On December 29, 2016, the U.S. government announced a series of punitive measures against Russia that were said to be "the biggest retaliatory move against Russian espionage since the Cold War" and "the strongest American response yet to a state-sponsored cyberattack". Namely, the Obama administration imposed sanctions on four top officials of the GRU and declared persona non grata 35 Russian diplomats suspected of spying:[Note 2] they were ordered to leave the country within 72 hours. Further sanctions against Russia were announced, both overt and covert. A White House statement said that "Russia's cyberactivities were intended to influence the election, erode faith in US democratic institutions, sow doubt about the integrity of our electoral process, and undermine confidence in the institutions of the US government." President Obama said "these actions follow repeated private and public warnings that we have issued to the Russian government, and are a necessary and appropriate response to efforts to harm US interests in violation of established international norms of behavior."
On December 30, two waterfront compounds used by families of Russian embassy personnel were shut down on orders of the US government, citing spying activities: one in Upper Brookville, New York, on Long Island, and the other in Centreville, Maryland, on the Eastern Shore. They had served as luxury retreats for various Russian diplomats over several decades.
On 30 December 2016, commenting on his eventual decision to refrain from retaliatory measures, Russia′s president Vladimir Putin released a published statement that his government, while reserving its legitimate right to respond adequately to "the new unfriendly actions by the outgoing U.S. administration" undertaken to "further undermine U.S.–Russia relations", would not "stoop to the level of irresponsible ‘kitchen' diplomacy"; he also invited all the children of the U.S. diplomats accredited in Russia to New Year's and Christmas celebrations at the Kremlin. The statement went on to say that Russia would take "further steps towards the restoration of Russian-American relations depending on the policy that the administration of President D. Trump will conduct".
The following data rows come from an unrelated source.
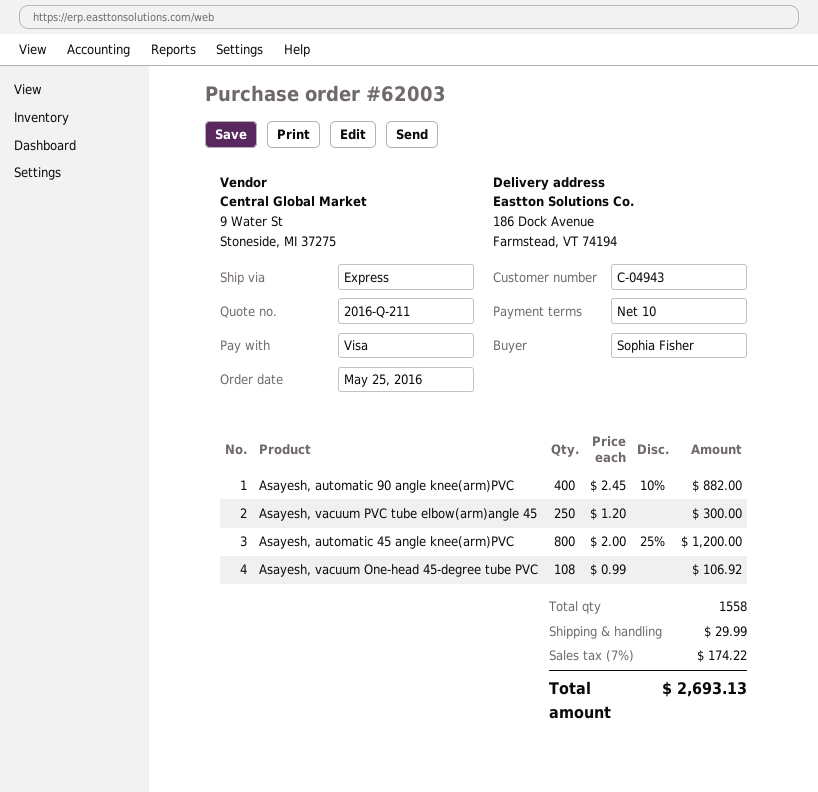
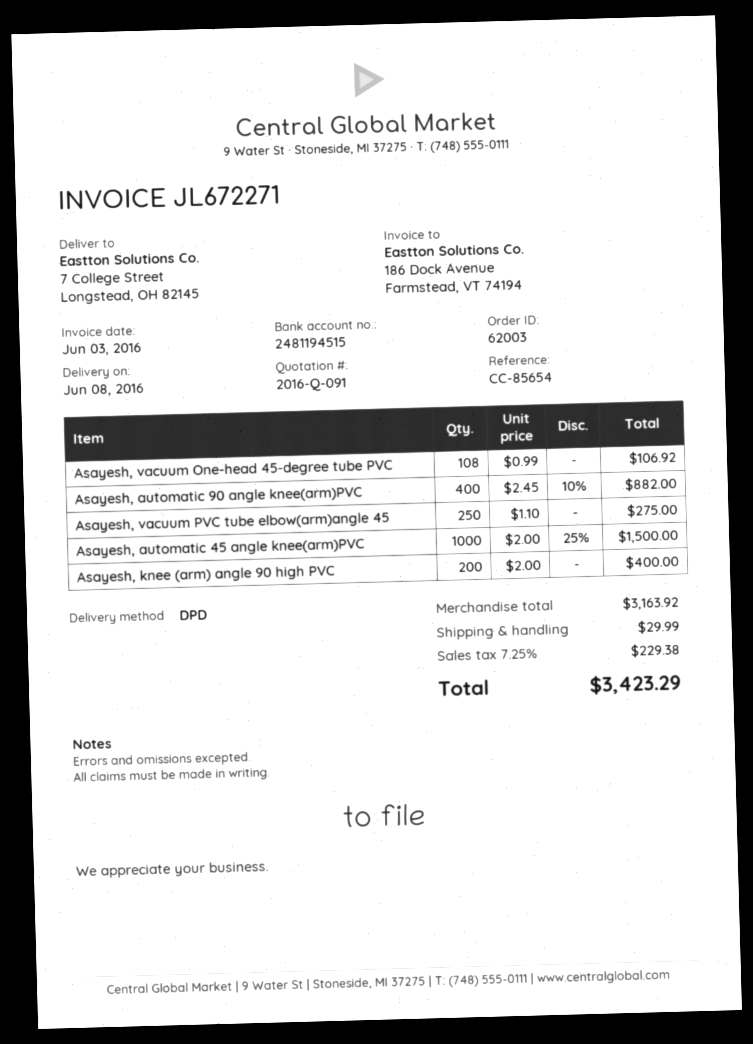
quote number: 2016-Q-211 -> 2016-Q-091
shipping method: express -> DPD
ship to: 186 Dock Avenue, Farmstead, VT 74194 -> 7 College Street, Longstead, OH 82145
Asayesh, vacuum PVC tube elbow(arm)angle 45: 250 x 1.20 = 300.00 -> 250 x 1.10 = 275.00
Asayesh, automatic 45 angle knee(arm)PVC: 800 x 2.00 - 25% = 1200.00 -> 1000 x 2.00 - 25% = 1500.00
Asayesh, knee (arm) angle 90 high PVC: none -> 200 x 2.00 = 400.00
tax: 7% = 174.22 -> 7.25% = 229.38
total: 2693.13 -> 3423.29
Hillary Clinton appeared on December 15, 2016 at the Plaza Hotel in Midtown Manhattan, New York City and gave a gratitude speech to her campaign donors in which she reflected on Putin's motivations for the covert operation. She partially attributed her loss in the 2016 election to Russian meddling organized by Putin. Clinton said Putin had a personal grudge against her, and linked his feelings to her criticism of the 2011 Russian legislative election and that he felt she was responsible for fomenting the 2011–13 Russian protests. She drew a specific connection from her 2011 assertions as U.S. Secretary of State in 2011 that Putin rigged the elections that year, to his actions in the 2016 U.S. elections. Clinton said that by personally attacking her through meddling in the election Putin additionally took a strike at the American democratic system. She said the cyber warfare was a larger issue than herself personally, and called them an attempt to attack the national security of the United States. Clinton noted she was unsuccessful in sufficiently publicizing to the media the cyber attacks against her campaign in the months leading up to the election. She voiced her support for a proposal put forth by U.S. Senators from both parties, to set up an investigative panel to look into the matter akin to the 9/11 Commission.
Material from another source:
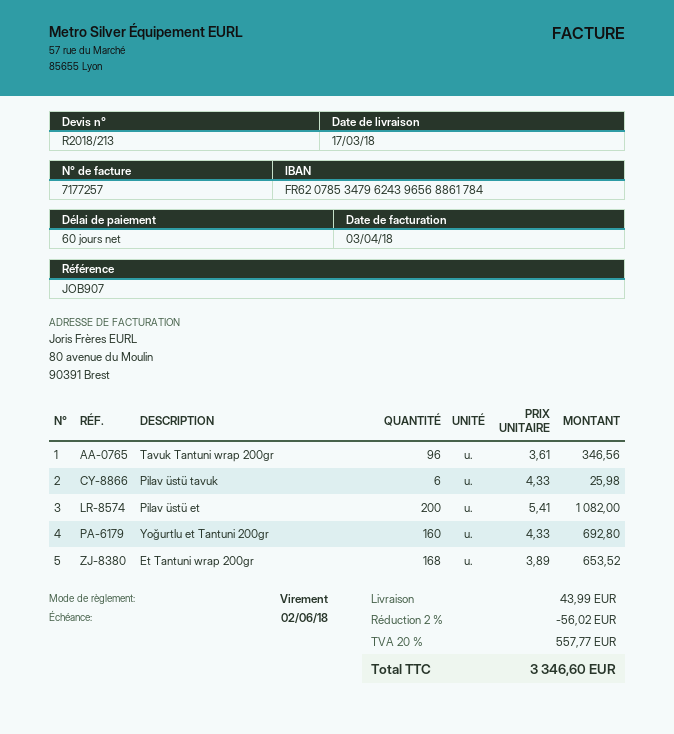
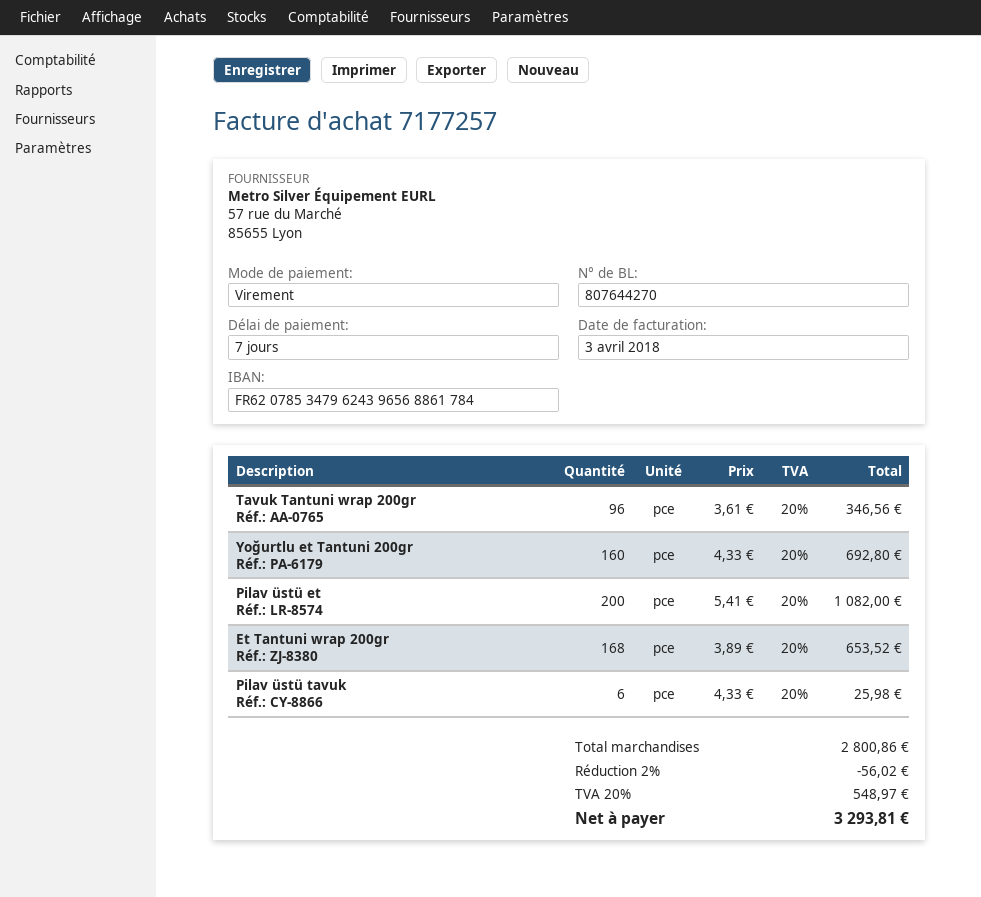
payment terms: 60 days -> 7 days
shipping: 43.99 -> none
tax: 20% = 557.77 -> 20% = 548.97
total: 3346.60 -> 3293.81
The RNC said there was no intrusion into its servers, while acknowledging email accounts of individual Republicans (including Colin Powell) were breached. Over 200 emails from Colin Powell were posted on the website DC Leaks. Chief of staff-designate for Trump and outgoing RNC Chairman Reince Priebus appeared on Meet the Press on December 11, 2016, and discounted the CIA conclusions. Priebus said the FBI had investigated and found that RNC servers had not been hacked. When asked by Chuck Todd whether Russia interfered in the election, Priebus stated there had been "no conclusive or specific report" demonstrating Russian involvement — a statement rated "False" by PolitiFact, who noted Priebus neglected conclusions from the Director of National Intelligence and Department of Homeland Security from October 2016.
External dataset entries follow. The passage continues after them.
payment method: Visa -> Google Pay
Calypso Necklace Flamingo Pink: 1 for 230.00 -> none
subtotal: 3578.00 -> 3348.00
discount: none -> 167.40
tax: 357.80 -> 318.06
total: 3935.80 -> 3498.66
Prior to his presidential run, Donald Trump made statements to Fox News in 2014 in which he agreed with an assessment by FBI director James Comey about hacking against the US by Russia and China. Trump was played a clip of Comey from 60 Minutes discussing the dangers of cyber attacks. Trump stated he agreed with the problem of cyber threats posed by China, and went on to emphasize there was a similar problem towards the US posed by Russia: "No, I think he's 100% right, it's a big problem, and we have that problem also with Russia. You saw that over the weekend. Russia's doing the same thing."
In September 2016, during the first presidential debate, Trump said he doubted whether anyone knew who hacked the DNC, and disputed Russian interference. During the second debate, Trump said there might not have been hacking at all, and questioned why accountability was placed on Russia. After the election, Trump rejected the CIA analysis. Trump's transition team drew attention to prior errors emanating the CIA, namely stating: "These are the same people that said Saddam Hussein had weapons of mass destruction." The intelligence analysts involved in monitoring Russian activities are most likely different from those who assessed that Iraq had stockpiles of weapons of mass destruction. Responding to The Washington Post, Trump dismissed reports of Russia's interference, calling them "ridiculous"; he placed blame on Democrats upset over election results for publicizing these reports. Trump cited Julian Assange's statement that "a 14-year-old kid could have hacked Podesta."
After Obama expelled 35 Russian diplomats and announced further sanctions on Russia, Trump commended Putin for refraining from retaliatory measures against the United States until the Trump administration would lay out its policy towards Russia.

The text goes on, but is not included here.